Mocidade e revolução
Extraído de “A viagem maravilhosa”, 1930
Graça Aranha
— Revolucionário? indagou Thereza.
— Sim. Aqui somos todos. Cada um a seu modo, até Aracy, afirmou a mãe. Eu não posso pegar em armas mas sou pela gente que padece dos déspotas. E abençoo estes meninos de coragem, que se bateram em Copacabana, que estão no sul e no norte salvando a vergonha nacional.
A evocação da mocidade heroica emudeceu a todos. Thereza recebeu o ímpeto da revolta contra o despotismo, a rapina e a desumanidade dos flageladores do país e o seu coração bateu o ritmo da libertação. Ela queria saber mais e mais da agonia do povo e das esperanças de salvação. Manuel respondia-lhe, radiante de se expandir sobre o que era a sua vida :
— Um ano de revolução e o governo, com todo o seu poder, o seu dinheiro, a sua corrupção, não venceu.

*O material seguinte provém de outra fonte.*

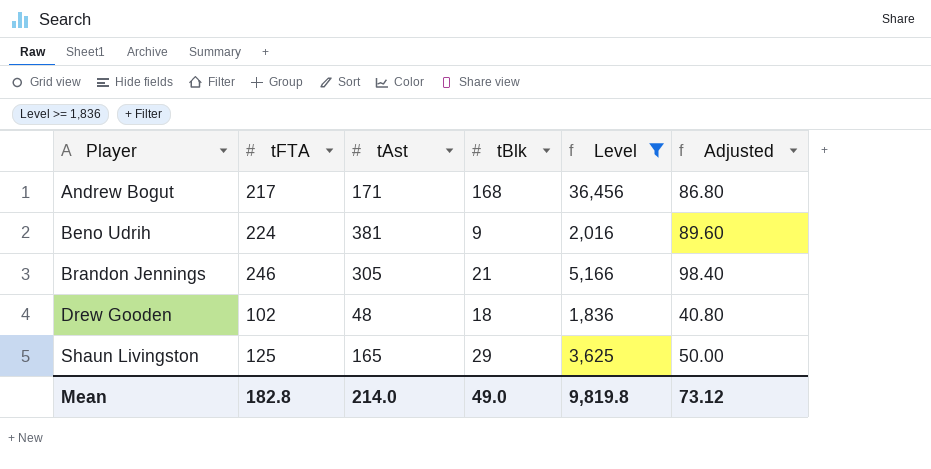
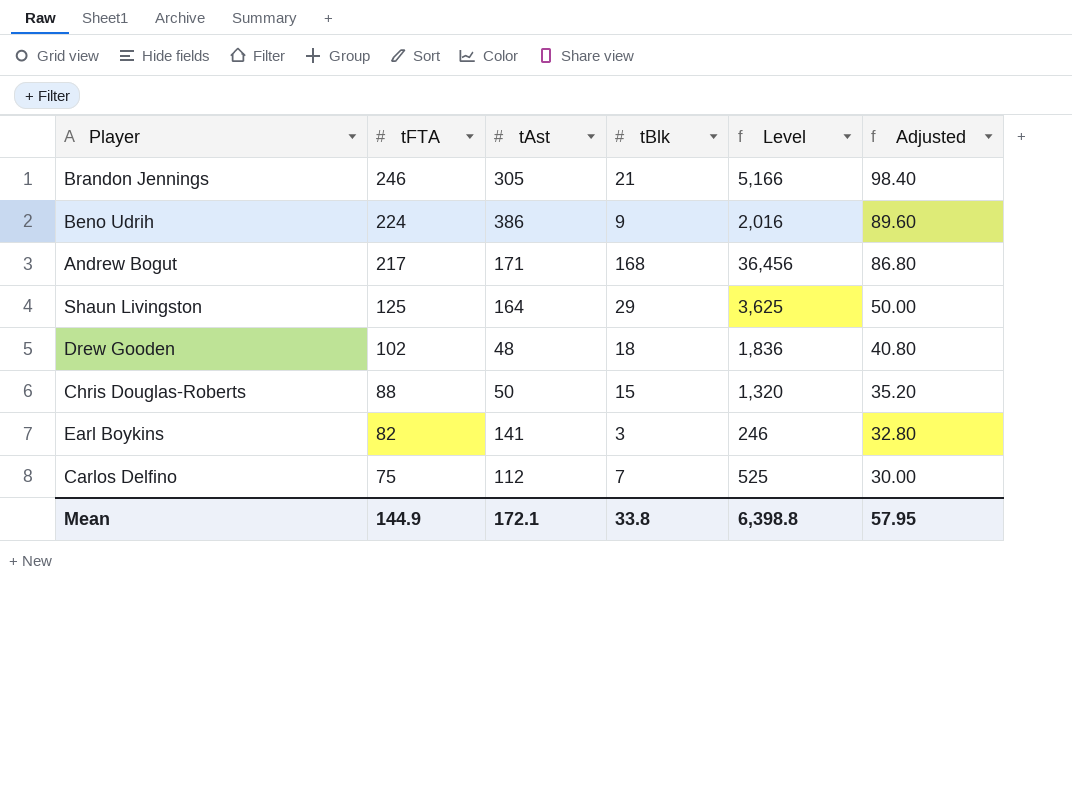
filter: Level >= 1,836 -> none
row order: Player ascending -> tFTA descending
Beno Udrih | tAst: 381 -> 386
Shaun Livingston | tAst: 165 -> 164
Mean | tFTA: 182.8 -> 144.9
Mean | tAst: 214.0 -> 172.1
Mean | tBlk: 49.0 -> 33.8
Mean | Level: 9,819.8 -> 6,398.8
Mean | Adjusted: 73.12 -> 57.95

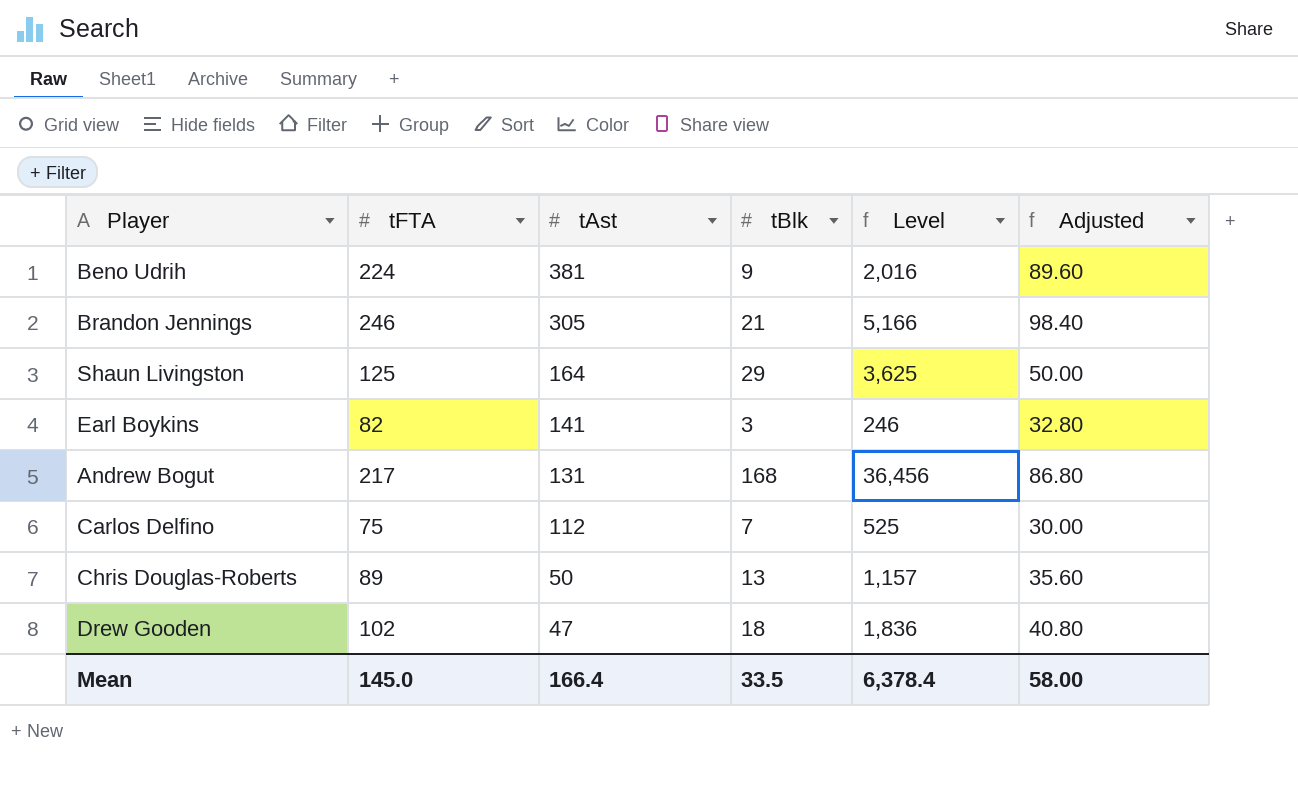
row order: tFTA descending -> tAst descending
Beno Udrih | tAst: 386 -> 381
Andrew Bogut | tAst: 171 -> 131
Chris Douglas-Roberts | tFTA: 88 -> 89
Chris Douglas-Roberts | tBlk: 15 -> 13
Chris Douglas-Roberts | Level: 1,320 -> 1,157
Chris Douglas-Roberts | Adjusted: 35.20 -> 35.60
Drew Gooden | tAst: 48 -> 47
Mean | tFTA: 144.9 -> 145.0
Mean | tAst: 172.1 -> 166.4
Mean | tBlk: 33.8 -> 33.5
Mean | Level: 6,398.8 -> 6,378.4
Mean | Adjusted: 57.95 -> 58.00

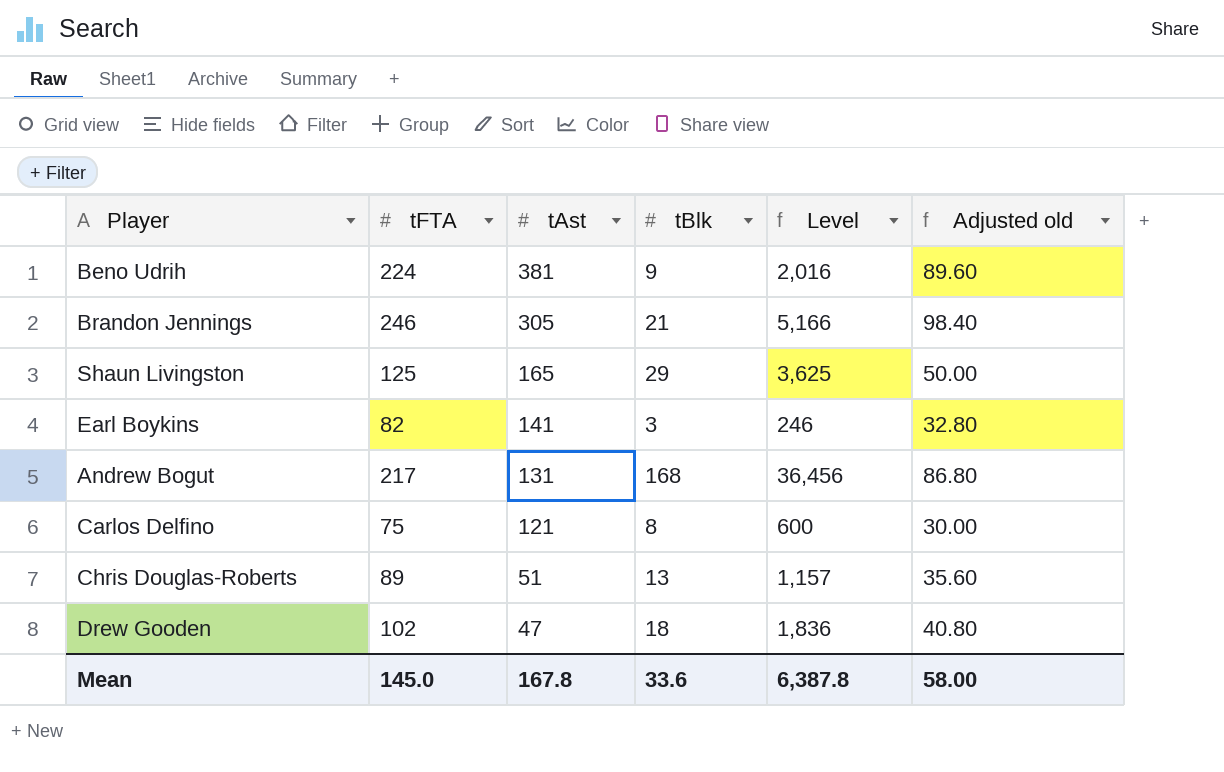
column name: Adjusted -> Adjusted old
Shaun Livingston | tAst: 164 -> 165
Carlos Delfino | tAst: 112 -> 121
Carlos Delfino | tBlk: 7 -> 8
Carlos Delfino | Level: 525 -> 600
Chris Douglas-Roberts | tAst: 50 -> 51
Mean | tAst: 166.4 -> 167.8
Mean | tBlk: 33.5 -> 33.6
Mean | Level: 6,378.4 -> 6,387.8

— E não vencerá, já concluía Thereza, espantando-se ela própria da sua fé repentina.
O sentimento agira bruscamente sobre a inteligência e criara a convicção precipitada.
— Não vencerá, repetiu entusiasmado Manuel. Pode haver minutos de parada, mas o espirito revolucionário não se detém e não ha força que o abafe. O impulso vem do fundo da alma nacional e procura reagir contra esta onda de lama, esta infâmia das gentes, que se apossaram do governo para depredar o país, porque neste despotismo a finalidade é locupletarem-se os governantes e toda a récua que os serve. A revolução vem de longe e é sobretudo uma revolução da mocidade.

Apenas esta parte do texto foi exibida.